La vicenda processuale evidenzia un limite strutturale fondamentale del sistema penale. Il giudizio davanti alla Corte di Cassazione non costituisce un terzo grado di merito. I giudici di vertice non possono riesaminare le prove né rivalutare la credibilità dei testimoni. Il compito del collegio riguarda unicamente la verifica della corretta applicazione delle norme di legge e la logicità della motivazione della sentenza impugnata.
I motivi generici e l’inammissibilità del ricorso per Cassazione
La difesa del ricorrente tenta di contrastare la decisione dei giudici territoriali deducendo un vizio di motivazione. L’atto difensivo sostiene che i giudici di merito abbiano errato nel valutare l’elemento soggettivo dei reati. Tuttavia, la parte impugnante formula censure del tutto vaghe e prive di ancoraggio puntuale al testo del provvedimento censurato.
L’ordinamento penale impone regole severe per la redazione degli atti di impugnazione. Chi contesta una decisione deve indicare con esattezza i passaggi argomentativi ritenuti scorretti. Non basta manifestare un generico disaccordo o proporre una lettura alternativa del materiale probatorio. Il ricorso privo di specificità impedisce alla Corte di comprendere i reali difetti del ragionamento giudiziale e rende l’impugnazione priva di validità giuridica formale e sostanziale.

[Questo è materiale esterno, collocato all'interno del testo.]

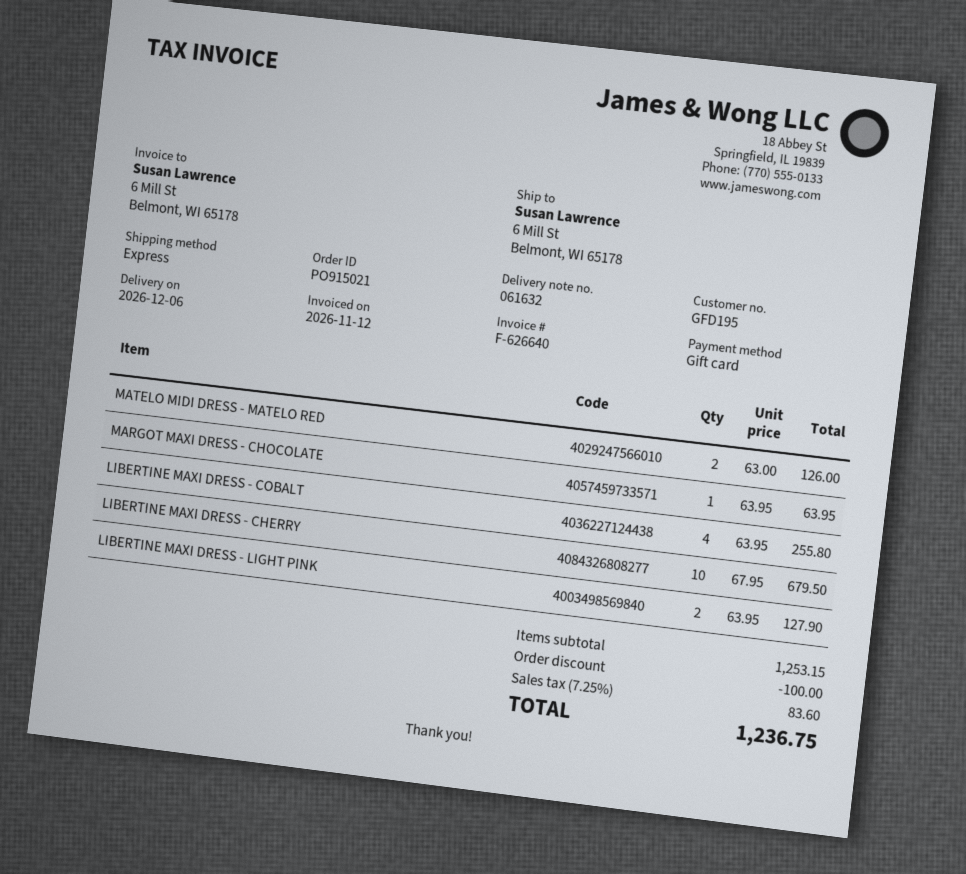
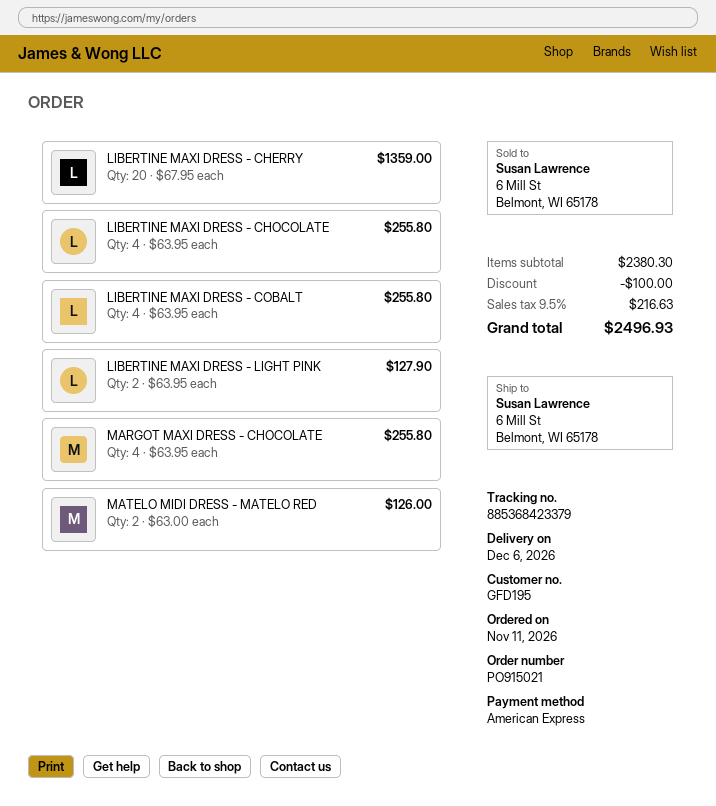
payment method: gift card -> American Express
MARGOT MAXI DRESS - CHOCOLATE: 1 x 63.95 = 63.95 -> 4 x 63.95 = 255.80
LIBERTINE MAXI DRESS - CHERRY: 10 x 67.95 = 679.50 -> 20 x 67.95 = 1359.00
LIBERTINE MAXI DRESS - CHOCOLATE: none -> 4 x 63.95 = 255.80
subtotal: 1253.15 -> 2380.30
tax: 7.25% = 83.60 -> 9.5% = 216.63
total: 1236.75 -> 2496.93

Le motivazioni: i requisiti di specificità delle censure
I giudici di legittimità fondano la loro ordinanza sui requisiti previsti dalle regole di rito penale. La Corte d’Appello ha redatto una motivazione ampia, coerente e priva di vizi logici. Al contrario, l’imputato non ha individuato gli specifici elementi che giustificherebbero la modifica della pronuncia.

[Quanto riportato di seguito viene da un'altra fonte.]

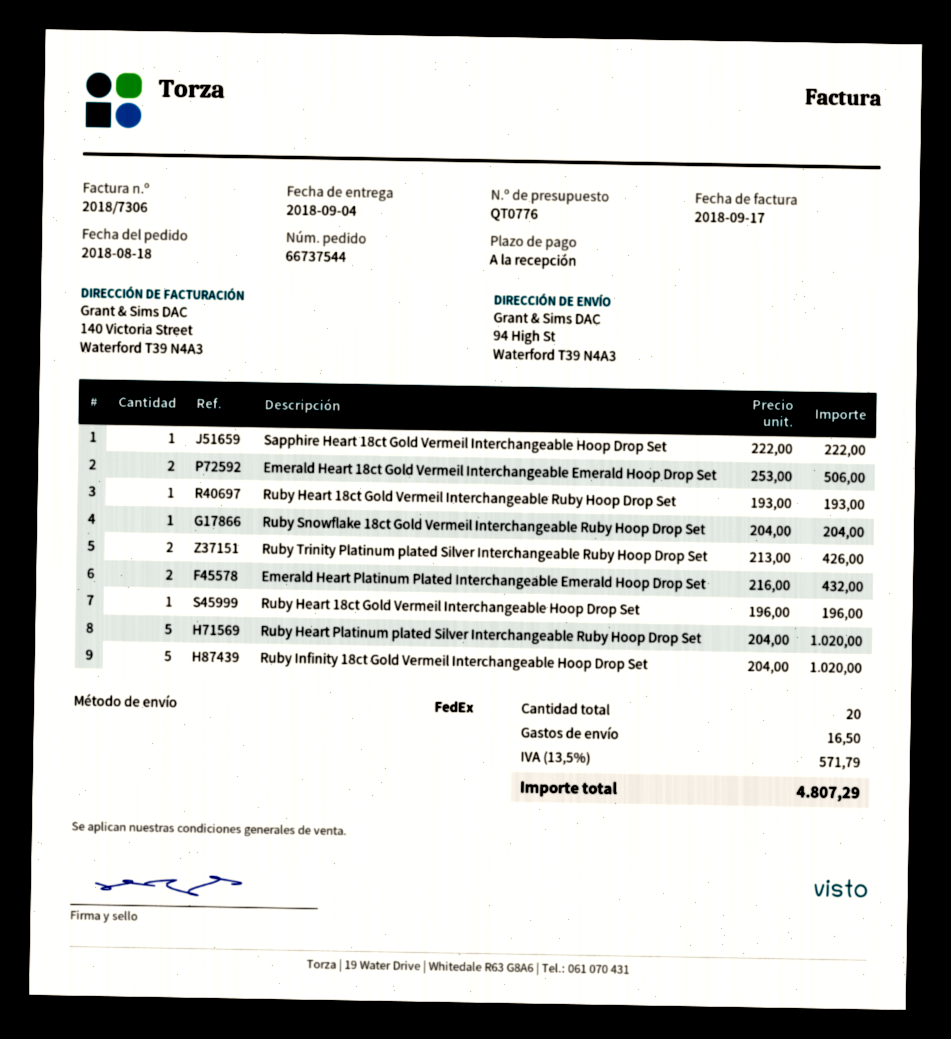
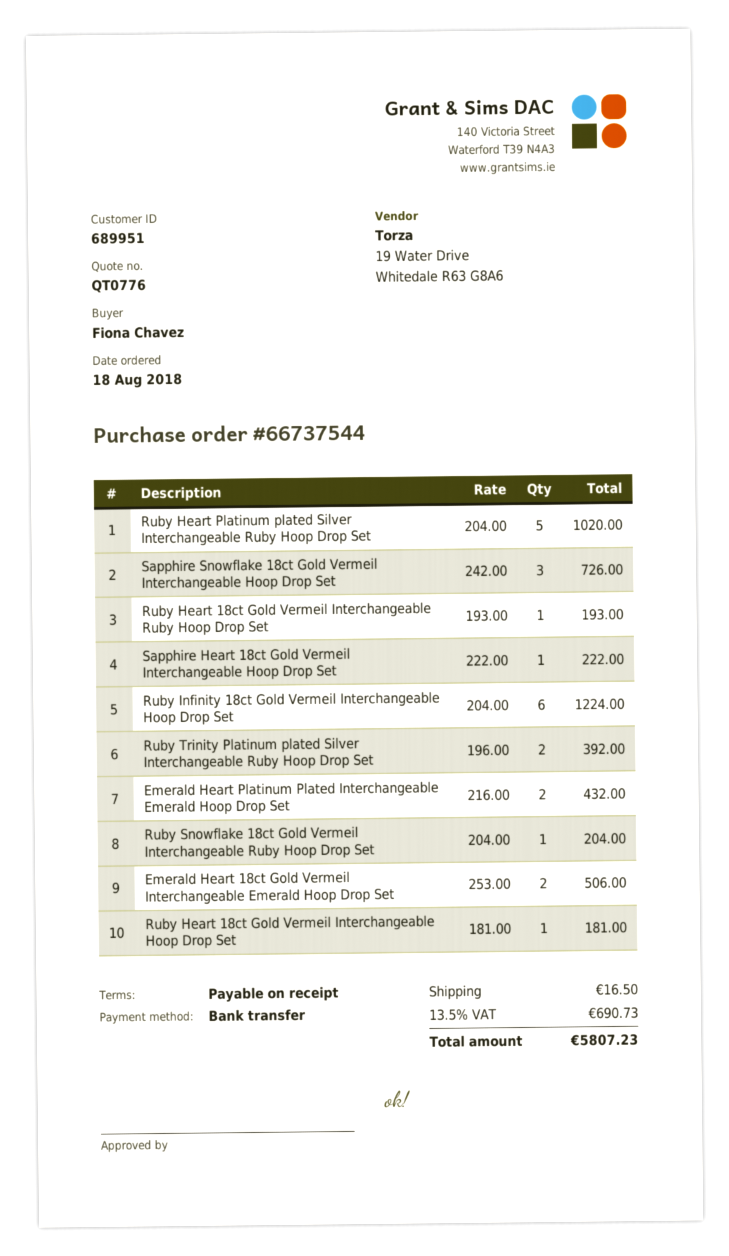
Ruby Trinity Platinum plated Silver Interchangeable Ruby Hoop Drop Set: 2 x 213.00 = 426.00 -> 2 x 196.00 = 392.00
Ruby Heart 18ct Gold Vermeil Interchangeable Hoop Drop Set: 1 x 196.00 = 196.00 -> 1 x 181.00 = 181.00
Ruby Infinity 18ct Gold Vermeil Interchangeable Hoop Drop Set: 5 x 204.00 = 1020.00 -> 6 x 204.00 = 1224.00
Sapphire Snowflake 18ct Gold Vermeil Interchangeable Hoop Drop Set: none -> 3 x 242.00 = 726.00
tax: 13.5% = 571.79 -> 13.5% = 690.73
total: 4807.29 -> 5807.23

La Cassazione osserva che l’impugnazione evoca presunte mancanze dei giudici precedenti senza chiarire quali doglianze siano state realmente ignorate. Il ricorrente si è limitato a sollecitare un nuovo esame del merito, operazione preclusa al giudice di legittimità. La mancata contestazione mirata dei singoli passaggi della sentenza impugnata comporta automaticamente la decadenza dell’azione impugnatoria.

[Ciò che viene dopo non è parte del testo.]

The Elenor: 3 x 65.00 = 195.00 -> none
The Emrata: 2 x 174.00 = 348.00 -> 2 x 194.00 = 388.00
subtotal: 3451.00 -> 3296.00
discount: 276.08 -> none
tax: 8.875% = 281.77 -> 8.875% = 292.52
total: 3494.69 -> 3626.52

Le conclusioni: la sanzione pecuniaria per ricorso inammissibile
La Suprema Corte dichiara il ricorso completamente inammissibile e chiude in modo definitivo il procedimento penale. La condanna iniziale per ricettazione e resistenza diventa irrevocabile, confermando l’intera responsabilità dell’imputato.
La legge stabilisce conseguenze economiche severe per chi presenta impugnazioni prive dei requisiti minimi di legge. Il collegio giudicante condanna il ricorrente al pagamento di tutte le spese processuali sostenute. I giudici infliggono inoltre all’uomo una sanzione di tremila euro da versare a favore della Cassa delle ammende per aver attivato inutilmente la macchina giudiziaria.
Quali elementi rendono un ricorso per Cassazione inammissibile per genericità?
Il ricorso risulta inammissibile quando l’atto non indica con esattezza i punti contestati della sentenza impugnata e si limita a proporre una diversa lettura dei fatti senza evidenziare specifici errori di legge.
La Corte di Cassazione può valutare nuovamente le prove raccolte?
La Suprema Corte non riesamina le prove e non valuta i fatti, ma controlla esclusivamente il rispetto delle norme giuridiche e la coerenza logica della motivazione adottata dai giudici di merito.
Cosa rischia chi presenta un ricorso inammissibile davanti alla Cassazione?
La parte soccombente deve farsi carico del pagamento di tutte le spese processuali e rischia la condanna al versamento di una somma di denaro a favore della Cassa delle ammende.